Astrid doesn’t feel like she really fits in with anybody in her life. Her mother and sister detest her. Her dad only ever smokes pot. Her best friend, Kristina, and girlfriend, Dee, are all helping her live a lie. Astrid thinks the problem is her town, Unity Valley, a place where reputation and rumors matter most. Yet Astrid’s actual problem is the fact that she’s a pushover, which she eventually comes to learn and change.

Despite her flaws, King successfully allows Astrid to be someone the audience can root for. As I previously said, she’s full of love, and even though she doesn’t feel like she can give it to the people in her life, she instead chooses to send it to passengers on planes in the sky. She lays on picnic tables, wherever they may be, for hours at a time, sending love to total strangers. Sometimes they send it back, in the snapshot scenes King adds in from their point of view.

When she’s not completely immersed in staring at the sky, she’s instead possessed by philosophy. Her humanities class, taught by a teacher who is rumored to be lesbian, is one of Astrid’s only safe spaces. She consistently brings up and thinks about the theories of philosophers like Zeno and Socrates and even creates an imaginary version of Socrates, named Frank, to follow her around and offer her advice when she needs it most. She’s not a perfect person, but she’s self-aware, which makes her that much easier to love.

The actual plot of “Ask the Passengers,” while about sexuality, isn’t the usual coming-out story at all. For the better half of the story, Astrid isn’t even certain she’s gay. She knows she loves her girlfriend, and that in itself confuses her. She has so many questions and terrors, which is a story that seems to typically go untold. It’s authentic and sensitively approached, which marks this novel as one that is so extraordinary.

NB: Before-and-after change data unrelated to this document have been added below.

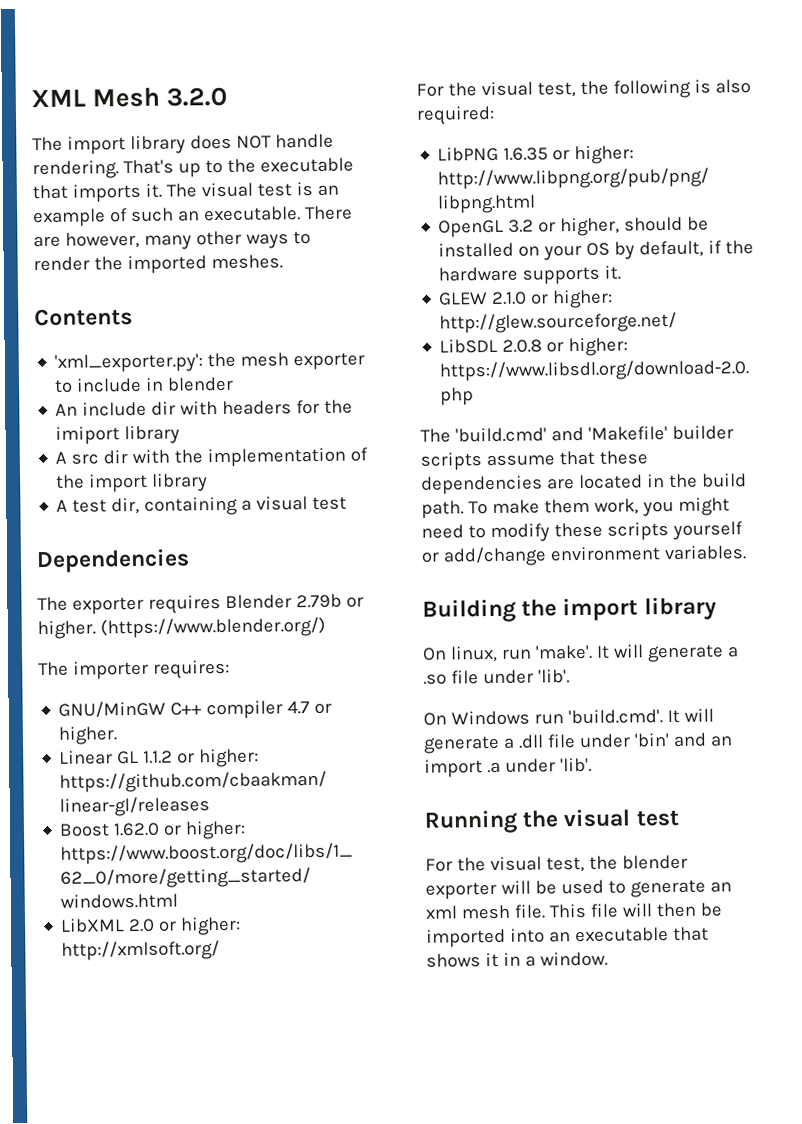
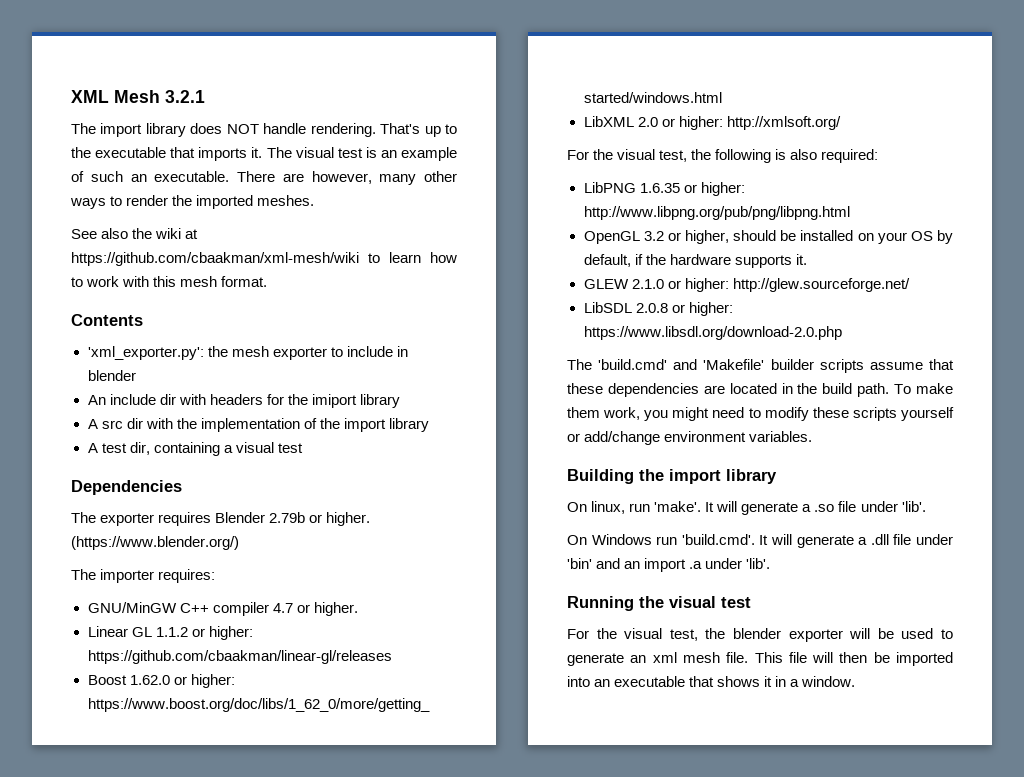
[166,86,228,107] 3.2.0 -> [165,90,205,103] 3.2.1
(283, 262) none -> [71,228,199,239] [71,252,457,266] [71,276,268,287] // See also the wiki at https://github.com/cbaakman/xml-mesh/wiki to learn how to work with this mesh format.

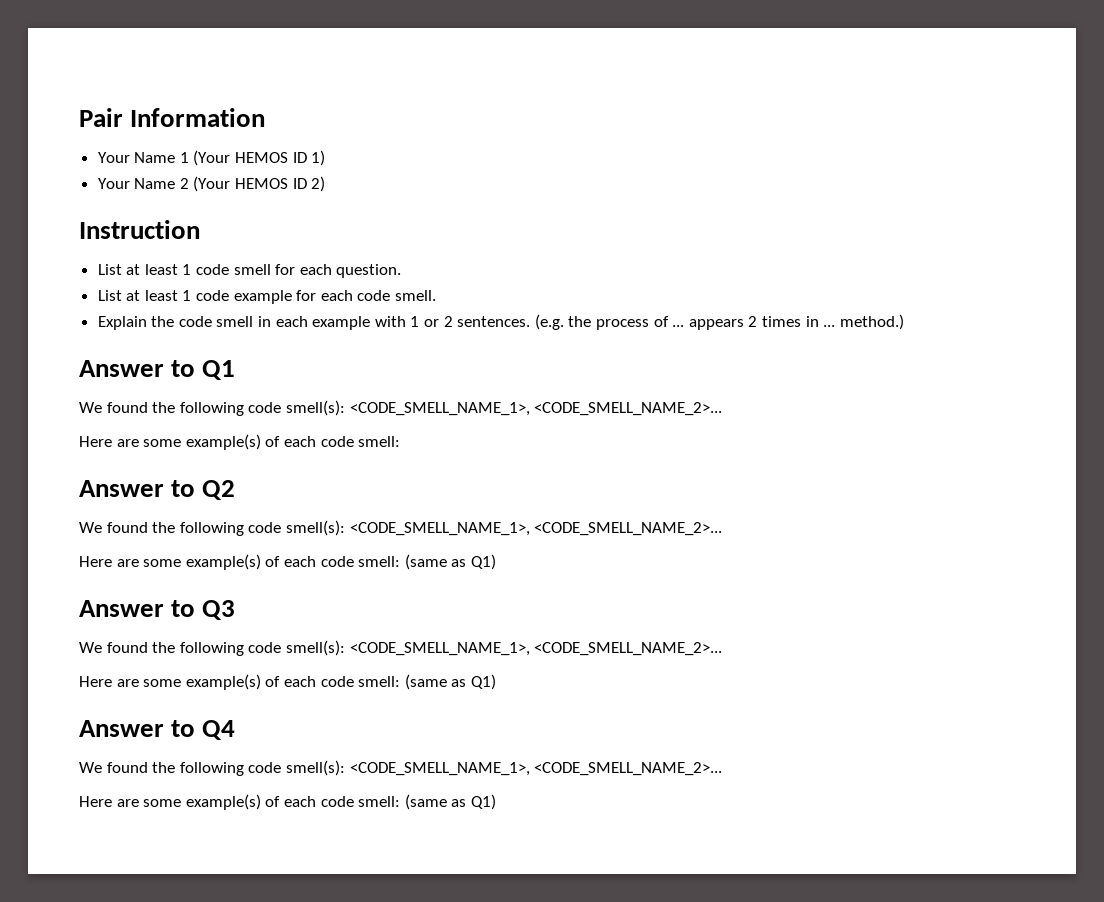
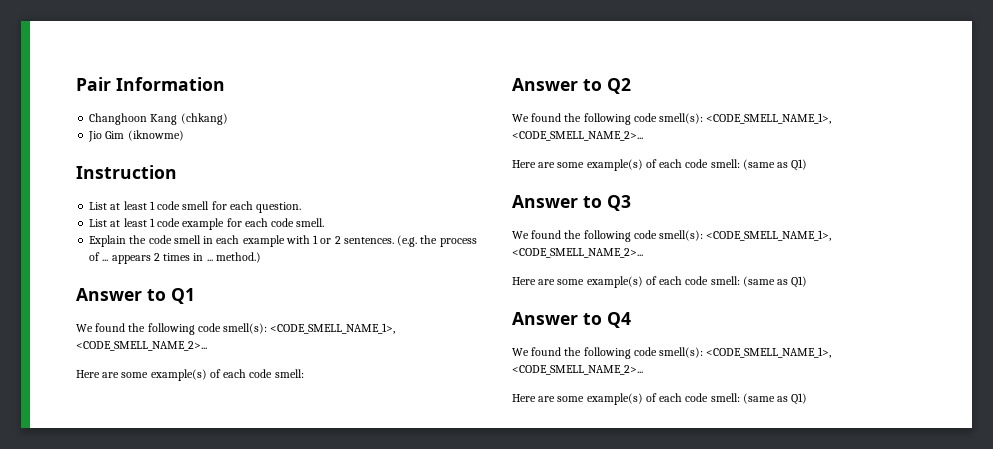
[97,150,326,166] [97,176,326,192] Your Name 1 (Your HEMOS ID 1) // Your Name 2 (Your HEMOS ID 2) -> [89,113,228,125] [88,130,184,142] Changhoon Kang (chkang) // Jio Gim (iknowme)

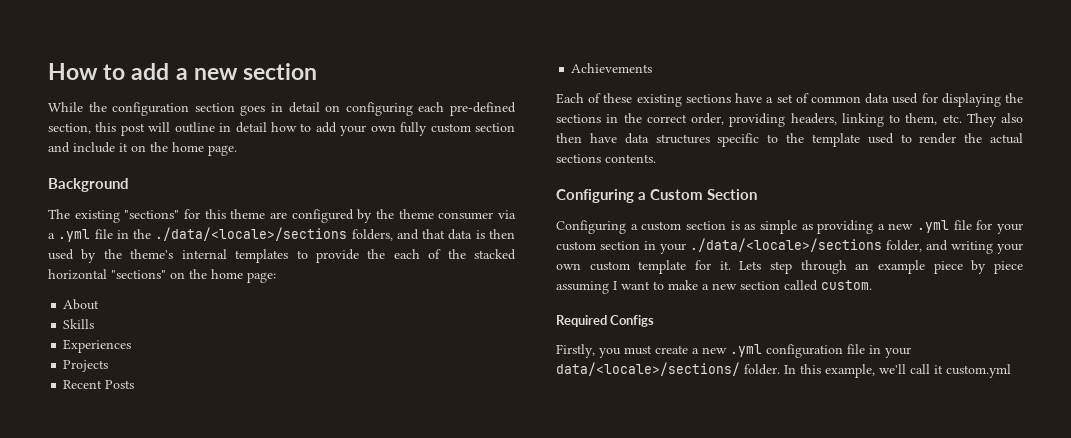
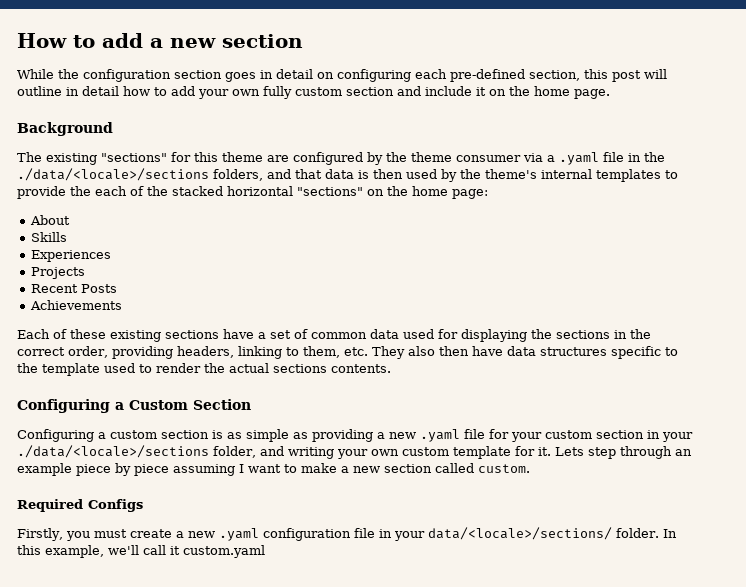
[58,229,91,242] .yml -> [559,152,599,165] .yaml
[917,220,950,233] .yml -> [420,429,460,442] .yaml
[730,344,762,357] .yml -> [218,528,259,541] .yaml
[946,364,1011,378] custom.yml -> [183,545,265,558] custom.yaml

Beyond this, “Ask the Passengers,” isn’t just a journey of sexuality. It’s a story of a broken family, rocky relationships and a battle over the importance of reputation. It highlights racism and homophobia in a close-minded small town and confronts the hypocrisy of even the people Astrid cares for the most. These themes are expressed in relatable ways, which makes them hit even harder.

One of the harder parts to love in this story are the few morally ambiguous plot lines that shouldn’t be so ambiguous at all. For instance, there are a few scenes set early on in the book where Astrid’s girlfriend, Dee, refuses to respect her sexual boundaries. Astrid is quite communicative about wanting to take the relationship slow, especially in the physical aspects. However, Dee pushes these boundaries constantly, putting her hands in places Astrid doesn’t want her to, and going too far and too fast, without consent.

About a third of the way through the book, Astrid seriously confronts Dee about how she feels violated, and Dee still doesn’t take it well. They fight and break up but are quickly repaired when Dee sends a text to Astrid asking that she use a safe word, “Abracadabra,” for when she’s ready to go all the way. It seems like a haphazard redemption arc for a topic that should have been handled more seriously. It makes Dee hard to like, which takes away from some of the larger meanings in the story.

However, as terrible as some of the moral ambiguity seems, it all still speaks to the overarching theme of the book and Astrid’s chosen paradox for her end-of-year philosophy project: “Nobody’s perfect.” There’s not a single character in the story that hasn’t done something wrong, even Astrid, which makes most of the characters easy to appreciate.

“Ask the Passengers” is an eloquent and quizzical exploration of what perfection is and how it can even be achieved and while the characters in this story prove that achieving perfection is impossible, King’s “Ask the Passengers” comes pretty close.